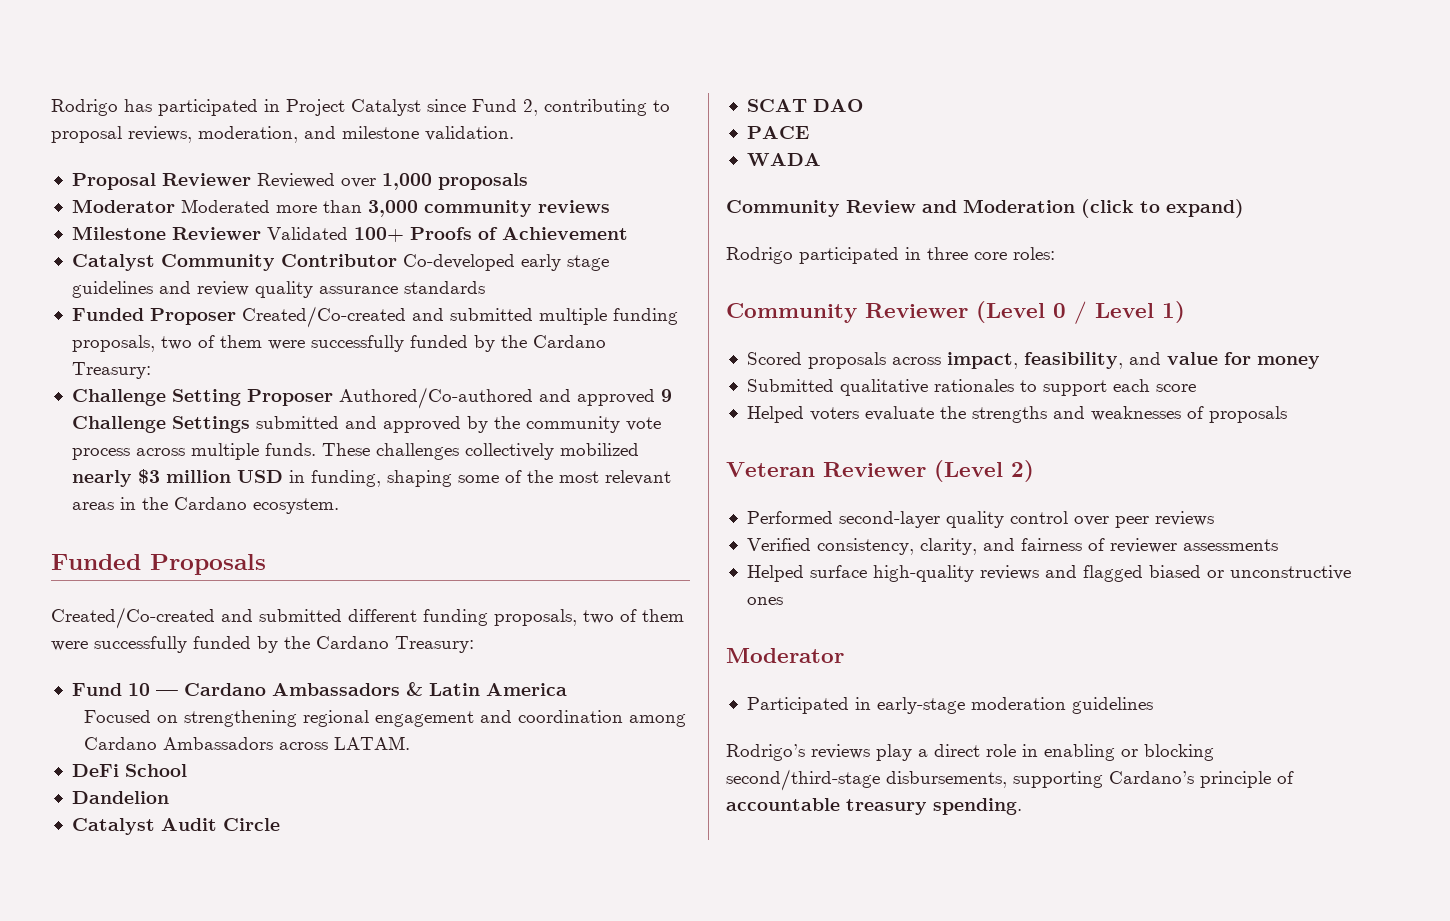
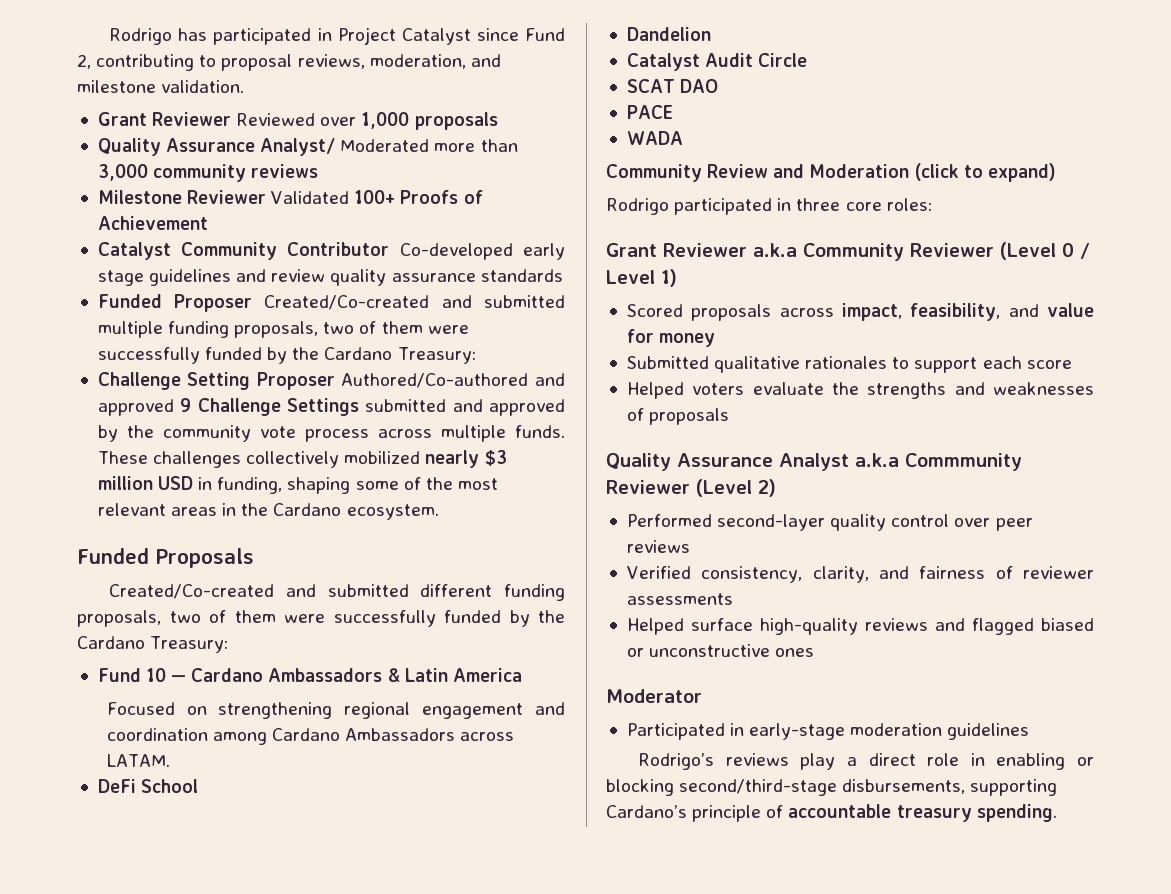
- Proposal Reviewer Reviewed over 1,000 proposals
+ Grant Reviewer Reviewed over 1,000 proposals
- Moderator Moderated more than 3,000 community reviews
+ Quality Assurance Analyst/ Moderated more than 3,000 community reviews
- Community Reviewer (Level 0 / Level 1)
+ Grant Reviewer a.k.a Community Reviewer (Level 0 / Level 1)
- Veteran Reviewer (Level 2)
+ Quality Assurance Analyst a.k.a Commmunity Reviewer (Level 2)

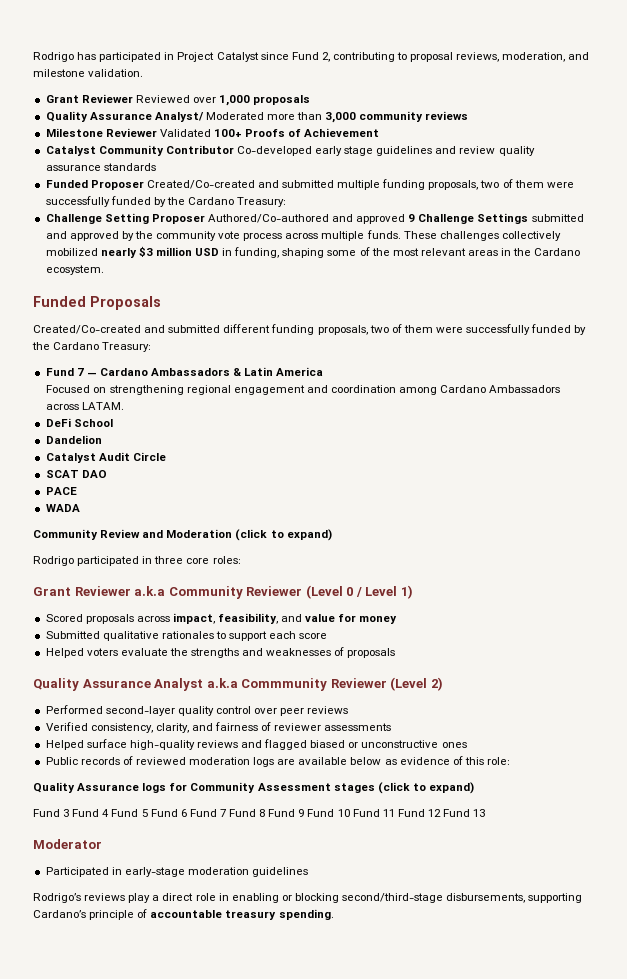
- Fund 10 — Cardano Ambassadors & Latin America
+ Fund 7 — Cardano Ambassadors & Latin America
+ Public records of reviewed moderation logs are available below as evidence of this role:
+ Quality Assurance logs for Community Assessment stages (click to expand)
+ Fund 3 Fund 4 Fund 5 Fund 6 Fund 7 Fund 8 Fund 9 Fund 10 Fund 11 Fund 12 Fund 13

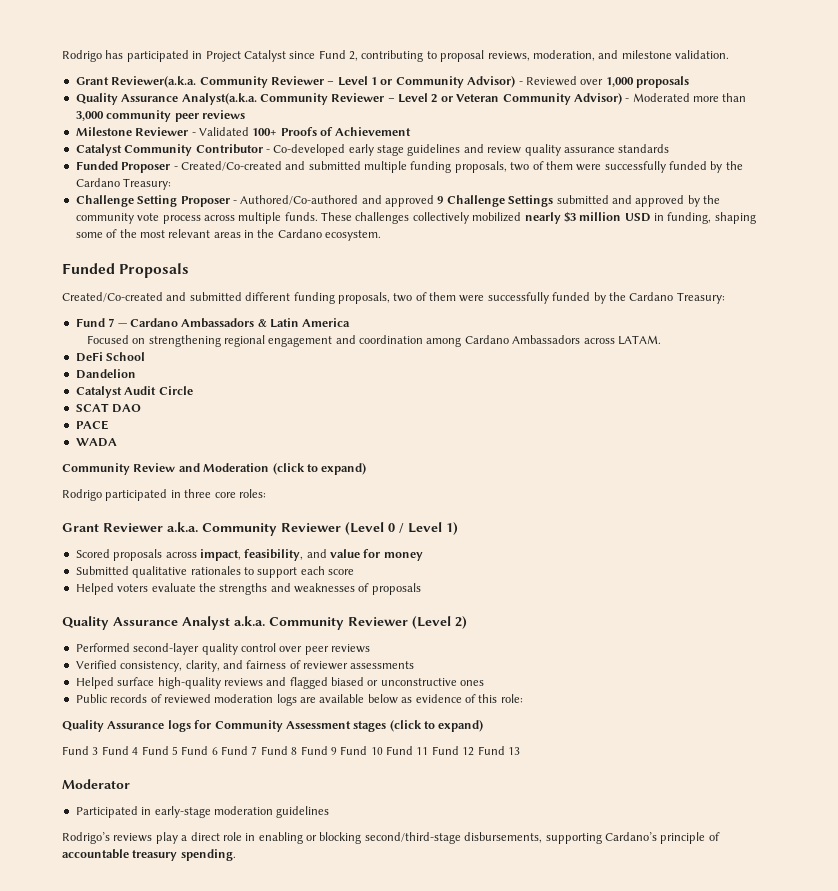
- Grant Reviewer Reviewed over 1,000 proposals
+ Grant Reviewer(a.k.a. Community Reviewer – Level 1 or Community Advisor) - Reviewed over 1,000 proposals
- Quality Assurance Analyst/ Moderated more than 3,000 community reviews
+ Quality Assurance Analyst(a.k.a. Community Reviewer – Level 2 or Veteran Community Advisor) - Moderated more than 3,000 community peer reviews
- Milestone Reviewer Validated 100+ Proofs of Achievement
+ Milestone Reviewer - Validated 100+ Proofs of Achievement
- Catalyst Community Contributor Co-developed early stage guidelines and review quality assurance standards
+ Catalyst Community Contributor - Co-developed early stage guidelines and review quality assurance standards
- Funded Proposer Created/Co-created and submitted multiple funding proposals, two of them were successfully funded by the Cardano Treasury:
+ Funded Proposer - Created/Co-created and submitted multiple funding proposals, two of them were successfully funded by the Cardano Treasury:
- Challenge Setting Proposer Authored/Co-authored and approved 9 Challenge Settings submitted and approved by the community vote process across multiple funds.
+ Challenge Setting Proposer - Authored/Co-authored and approved 9 Challenge Settings submitted and approved by the community vote process across multiple funds.
- Grant Reviewer a.k.a Community Reviewer (Level 0 / Level 1)
+ Grant Reviewer a.k.a. Community Reviewer (Level 0 / Level 1)
- Quality Assurance Analyst a.k.a Commmunity Reviewer (Level 2)
+ Quality Assurance Analyst a.k.a. Community Reviewer (Level 2)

------------

• Task requirements:
When the word "America" shows up in a line of the material, count that line; report only the final number.

• Output below:
2